Reduce STBL collateral factor to 0%

Proposal

Reduce the STBL collateral factor from 80% to 0%. This change doesn’t impact the collateral factor of STBL-USDC LP tokens.

Rationale
STBL can get de-pegged from $1 for an extended period of time. Moreover, an unlimited amount of STBL (up to the hard-coded platform limit) can be created instantly. This new money can then be used as collateral with the $1 hard-coded value. The combination of the above two facts breaks various lending protocol assumptions, which can lead to bad debt and unhealthy state. This is a risk for all users no matter if they ever use STBL or not. The proposal aims to remove this specific STBL risk from the lending protocol and for its users.
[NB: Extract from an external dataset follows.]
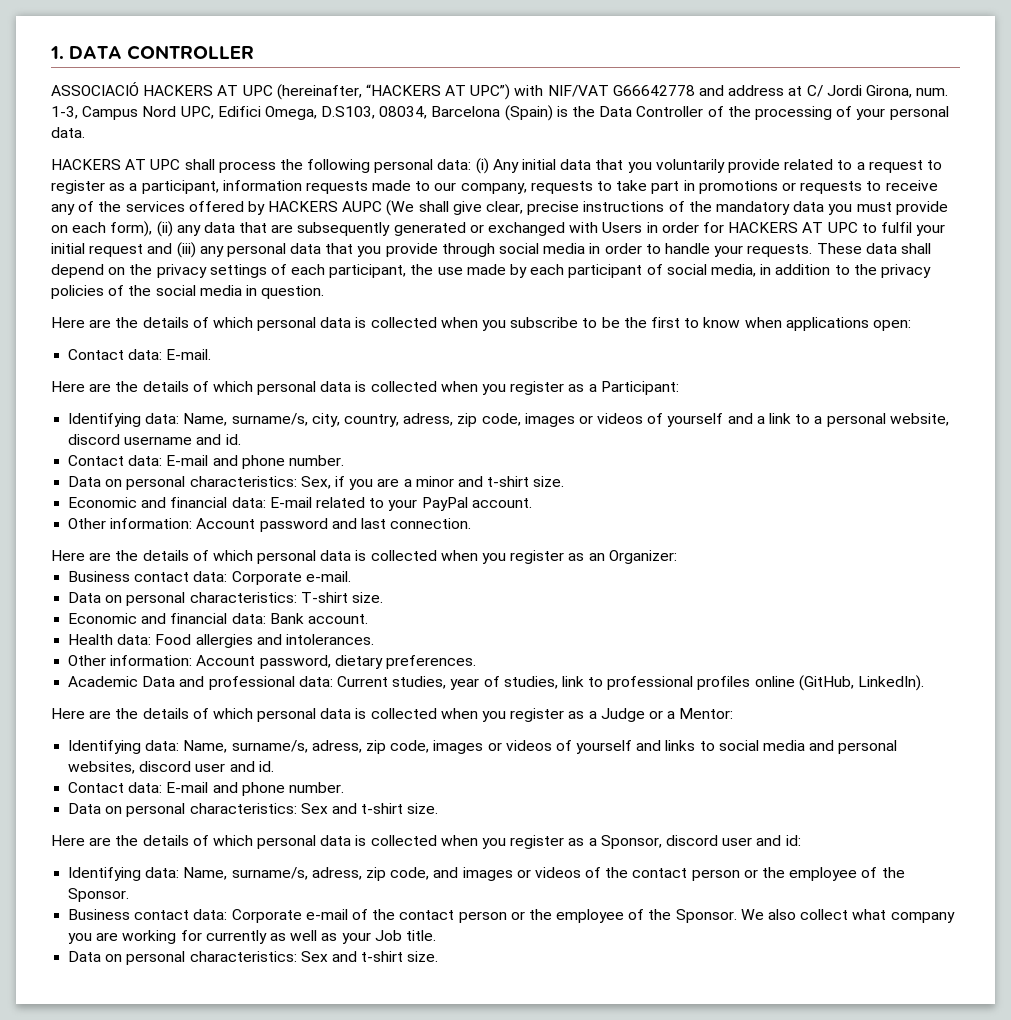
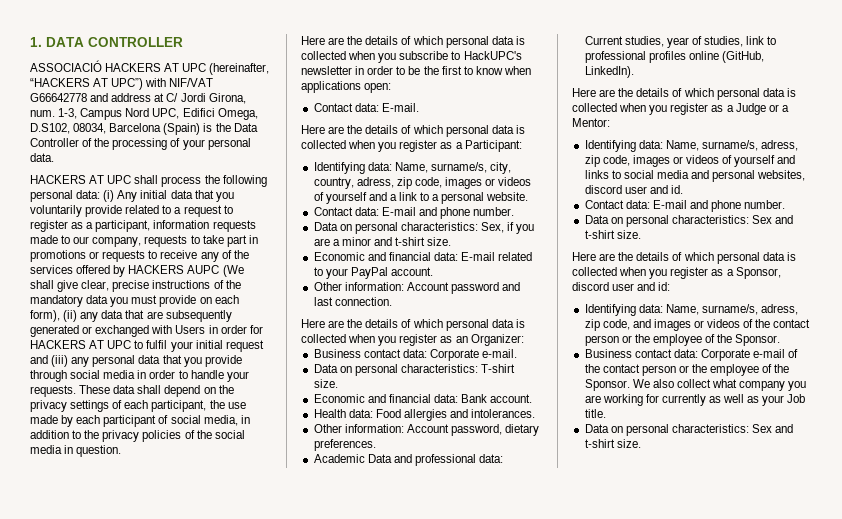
[321,106,376,119] D.S103, -> [30,123,70,134] D.S102,
(598, 323) none -> [463,51,522,60] [301,66,406,75] HackUPC's newsletter in order to
[889,413,949,426] [68,434,241,445] website, discord username and id. -> [486,192,529,201] website.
Right now STBL only represents ~222k of collateral and applying this change per the Algofi team’s opinion should be relatively easy.

Q&A

  1. How is STBL de-pegging different from USDC de-pegging?
    Unlimited amounts of STBL can be created and re-used instantly, whereas that’s not possible with USDC, which makes it a much more severe issue. Moreover, the chances of STBL de-pegging are strictly higher as STBL depends on USDC for its pegged value.

  2. Why does the STBL-USDC LP tokens collateral factor remain the same?
    For these LP tokens for every STBL a USDC should be provided, which works as a speed bump, and makes the severity of the de-pegging issue for LP tokens close to the USDC de-pegging. Alternatively, depending on its feasibility, the collateral factor could be cut in half to be consistent with the generic collateral formula.

  3. What if instead of $1 the live price of STBL used in the lending protocol?
    The reliability of an asset price depends very much on the depth of the order book. The STBL liquidity pools are tiny for this purpose. Moreover, using a non-constant price may complicate both sides of the lending protocol.

  4. How is it not an issue with DAI?
    DAI has 50+% of its reserves in USDC.

Temperature Check Post

2 Likes

I voted against this proposal in haste. After a couple weeks of consideration, and reading the discussion ; I would vote “for”. I was wrong.